Dec 27, 2015 | By Andre
Tiffany Trenda is a new media performance artist based out of Los Angeles that has spent the better part of her adult life wearing her creations and wowing audiences along the way. Her emphasis has always focused on the screen and how it affects both body and behaviour in our modern world.
During a talk at Mindshare LA earlier this year, she emphasized this fascination by wondering about “our relationship to screens, our cell phones, our computer screens, LCD screens, our television screens” before discussing how they affect us in our every day. Additionaly, she also focuses her work on how technology is changing the body and how beauty is defined. By saying that “what we think of as beautiful is not at all what has been the reference of beauty," brings out her awareness of how beauty has been defined differently throughout the ages. The idea that fashion, along with what is considered the ideal in terms of body features, form and size has transformed over and over throughout history. This time, with wearables and the modern day fascination with the screen, our concept of beauty might be evolving in a completely different way yet again.
I recommend watching the video above as there are lots of examples of how her creations tend to evoke raw emotional responses from those witnessing her work. During the Body Code Exhibit in 2012, she presented herself around the world in a QR code, screen covered suit along side a 3D printed mask. When someone would scan the different parts of her body with their phones, they would be sent to a website describing the body part in question.

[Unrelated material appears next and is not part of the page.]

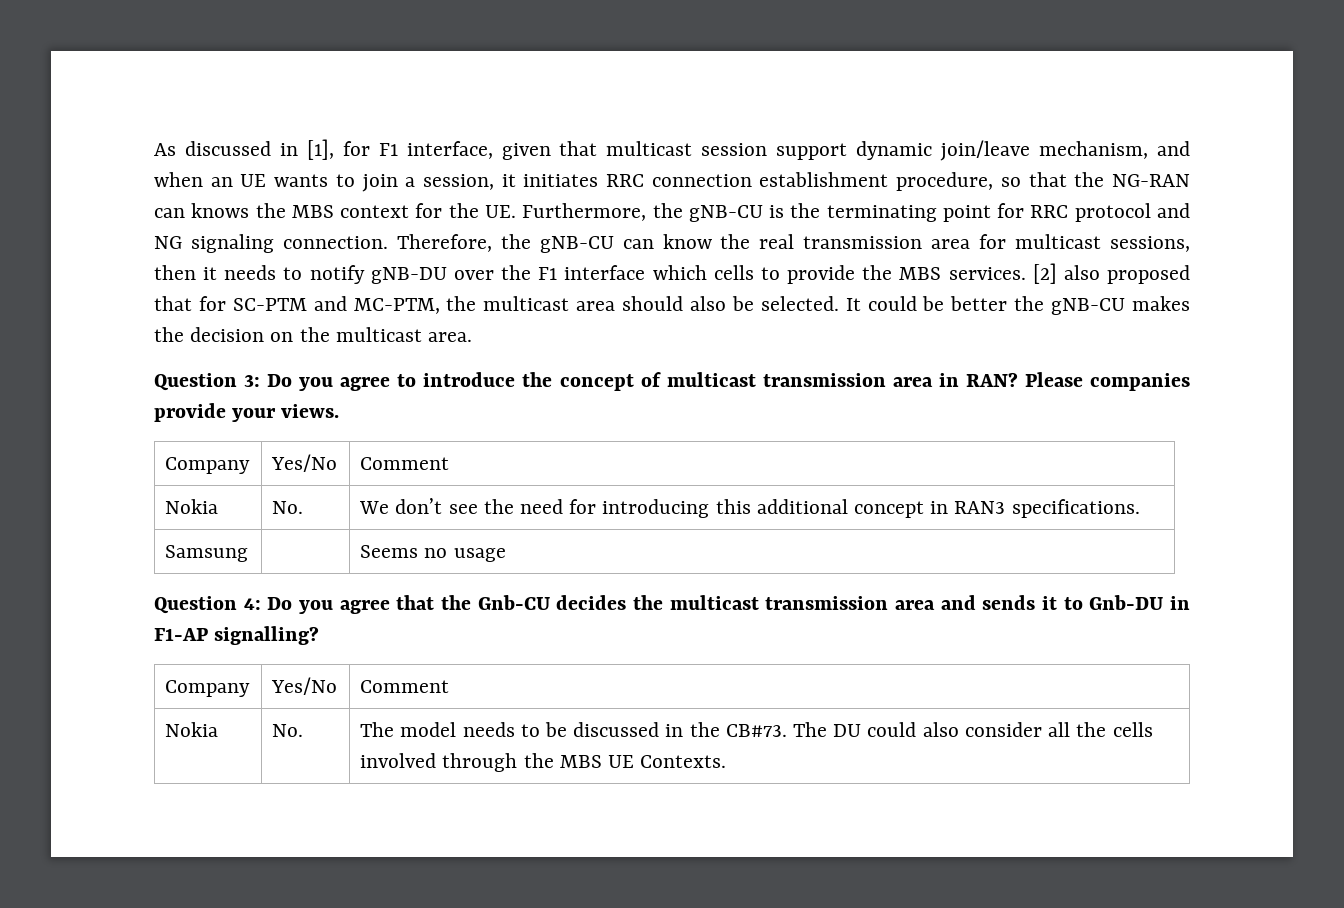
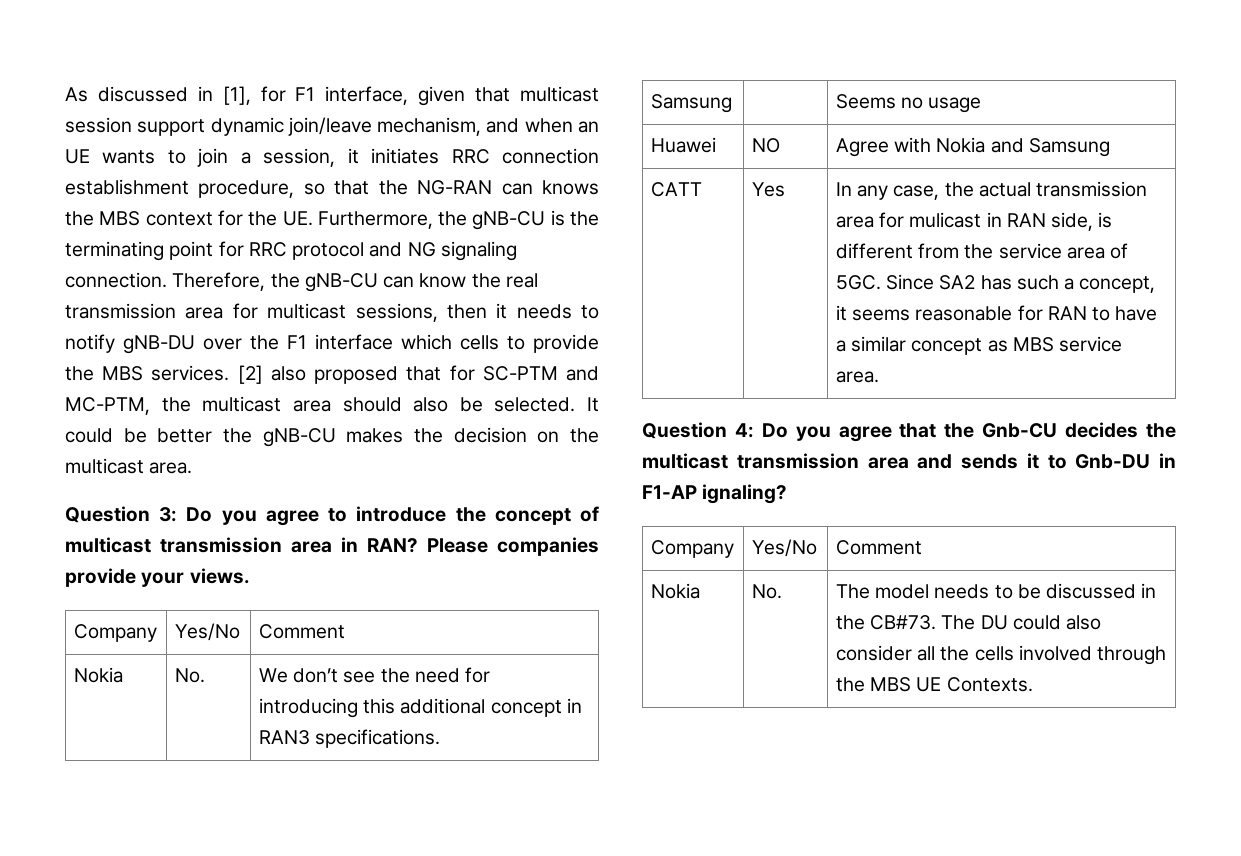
+ Huawei | NO | Agree with Nokia and Samsung
+ CATT | Yes | In any case, the actual transmission area for mulicast in RAN side, is different from the service area of 5GC. Since SA2 has such a concept, it seems reasonable for RAN to have a similar concept as MBS service area.
- Question 4: Do you agree that the Gnb-CU decides the multicast transmission area and sends it to Gnb-DU in F1-AP signalling?
+ Question 4: Do you agree that the Gnb-CU decides the multicast transmission area and sends it to Gnb-DU in F1-AP ignaling?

One of the most emotional stories told of her work came while she was performing the Proximity Cinema piece based around the idea of human touch. During one event, she approached a stranger while in her screen laden suit and stopped for a five minute hug that seemed emotional from the start. Later, a friend of the person receiving the hug asked of Tiffany how she knew - out of everyone in the room - that her friend's daughter had passed away earlier in the month and that the hug brought her to an intense emotional state. Tiffany goes on to say that, “this is what I think should happen with wearable design, these experiences that are real, these experiences that are visceral, and have to be live to feel them.”
It is experiences like this that show how powerful performance art can be. Tiffany Trenda has always utilized modern technology and in 2015 she is at it again with Ubiquitous States. Here we have another project that combines biofeedback, visualization, wearable tech and also a 3D printed dress.

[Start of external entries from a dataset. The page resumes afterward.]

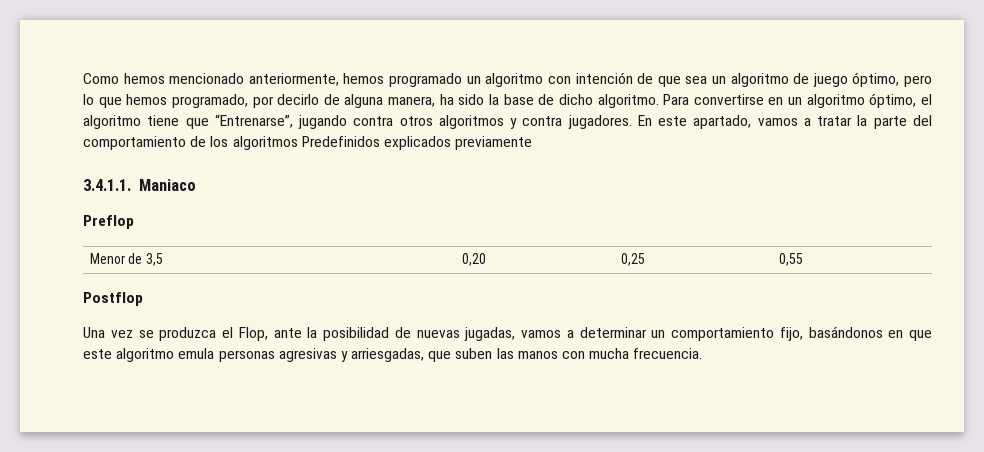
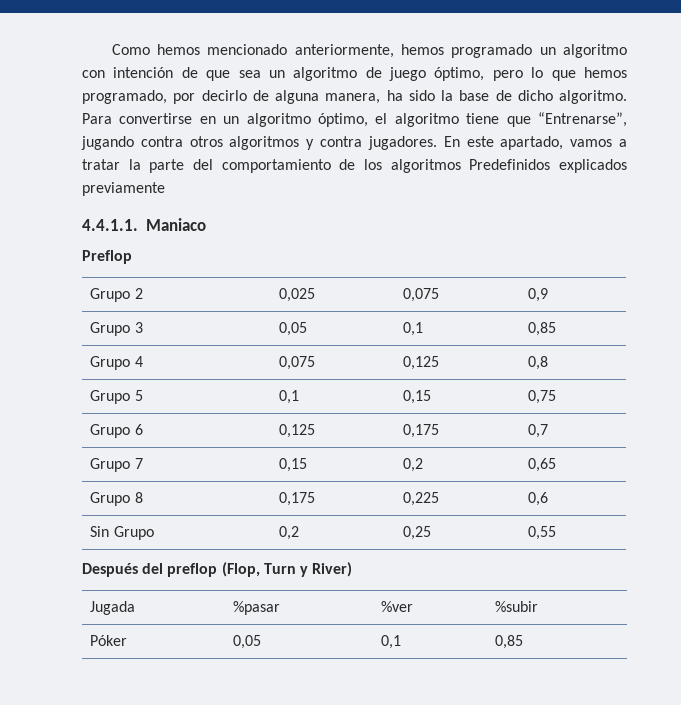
- 3.4.1.1. Maniaco
+ 4.4.1.1. Maniaco
- Menor de 3,5 | 0,20 | 0,25 | 0,55
- Postflop
- Una vez se produzca el Flop, ante la posibilidad de nuevas jugadas, vamos a determinar un comportamiento fijo, basándonos en que este algoritmo emula personas agresivas y arriesgadas, que suben las manos con mucha frecuencia.
+ Grupo 2 | 0,025 | 0,075 | 0,9
+ Grupo 3 | 0,05 | 0,1 | 0,85
+ Grupo 4 | 0,075 | 0,125 | 0,8
+ Grupo 5 | 0,1 | 0,15 | 0,75
+ Grupo 6 | 0,125 | 0,175 | 0,7
+ Grupo 7 | 0,15 | 0,2 | 0,65
+ Grupo 8 | 0,175 | 0,225 | 0,6
+ Sin Grupo | 0,2 | 0,25 | 0,55
+ Después del preflop (Flop, Turn y River)
+ Jugada | %pasar | %ver | %subir
+ Póker | 0,05 | 0,1 | 0,85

This time around she has the help of 3D Systems and designer Janne Kyttanen and once again utilizes embedded screens along with a black crystal influenced 3D printed dress. She suggests that the black crystal theme is present “to ward of fears of physical harm.”

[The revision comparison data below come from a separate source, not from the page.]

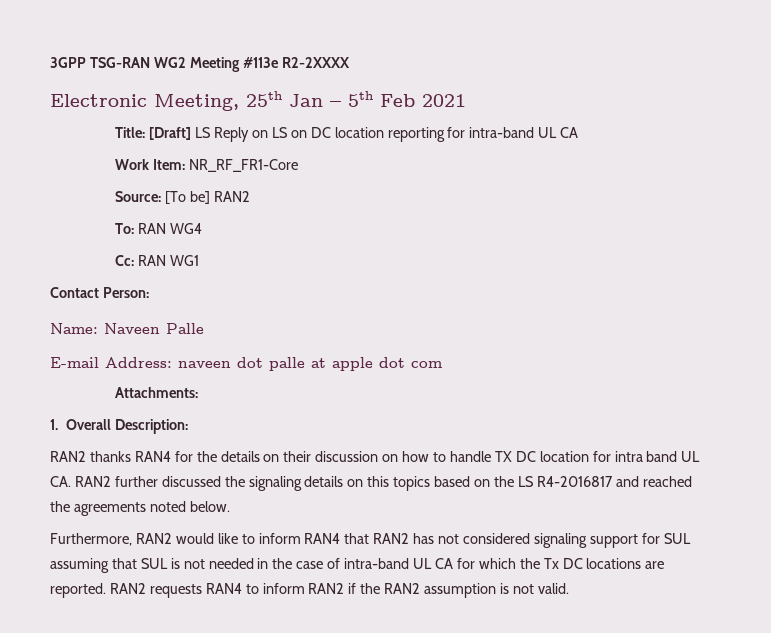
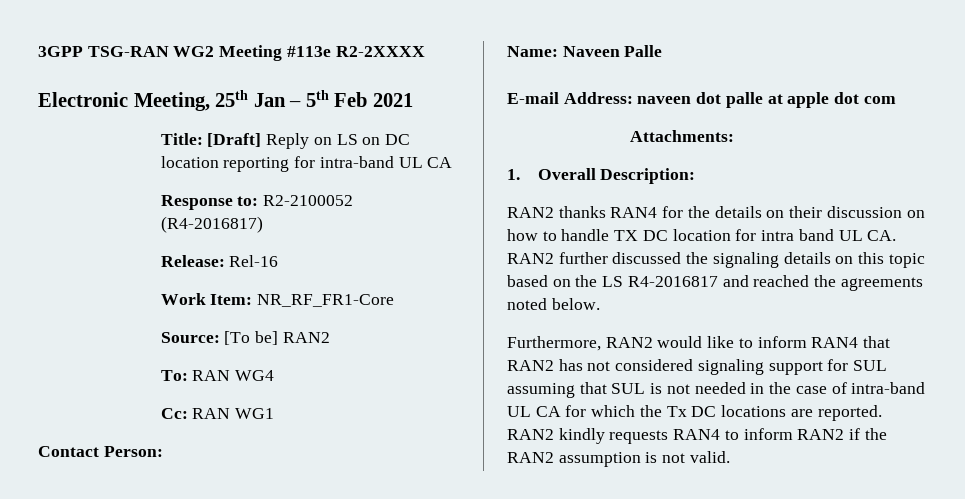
- Title: [Draft] LS Reply on LS on DC location reporting for intra-band UL CA
+ Title: [Draft] Reply on LS on DC location reporting for intra-band UL CA
+ Response to: R2-2100052 (R4-2016817)
+ Release: Rel-16
- RAN2 thanks RAN4 for the details on their discussion on how to handle TX DC location for intra band UL CA. RAN2 further discussed the signaling details on this topics based on the LS R4-2016817 and reached the agreements noted below.
+ RAN2 thanks RAN4 for the details on their discussion on how to handle TX DC location for intra band UL CA. RAN2 further discussed the signaling details on this topic based on the LS R4-2016817 and reached the agreements noted below.
- RAN2 requests RAN4 to inform RAN2 if the RAN2 assumption is not valid.
+ RAN2 kindly requests RAN4 to inform RAN2 if the RAN2 assumption is not valid.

The summary of the performance piece is described as follows:
During the performance, the artist will approach a spectator and place a heart monitor (located at Trenda’s fingertip inside of the glove) on the viewer’s wrist or neck. Once the sensor reads the pulse of the user, the imagery on the screen will change and show both pulses simultaneously. Trenda and the viewer will try and match their rhythms’ to create another change in the animation, making the performance interactive.
Her merger between emotion, beauty, technology and art appear to be captivating audiences around the world year after year. She recently premiered Ubiquitous States during the Context Art Miami Exhibit at The McLoughlin Gallery.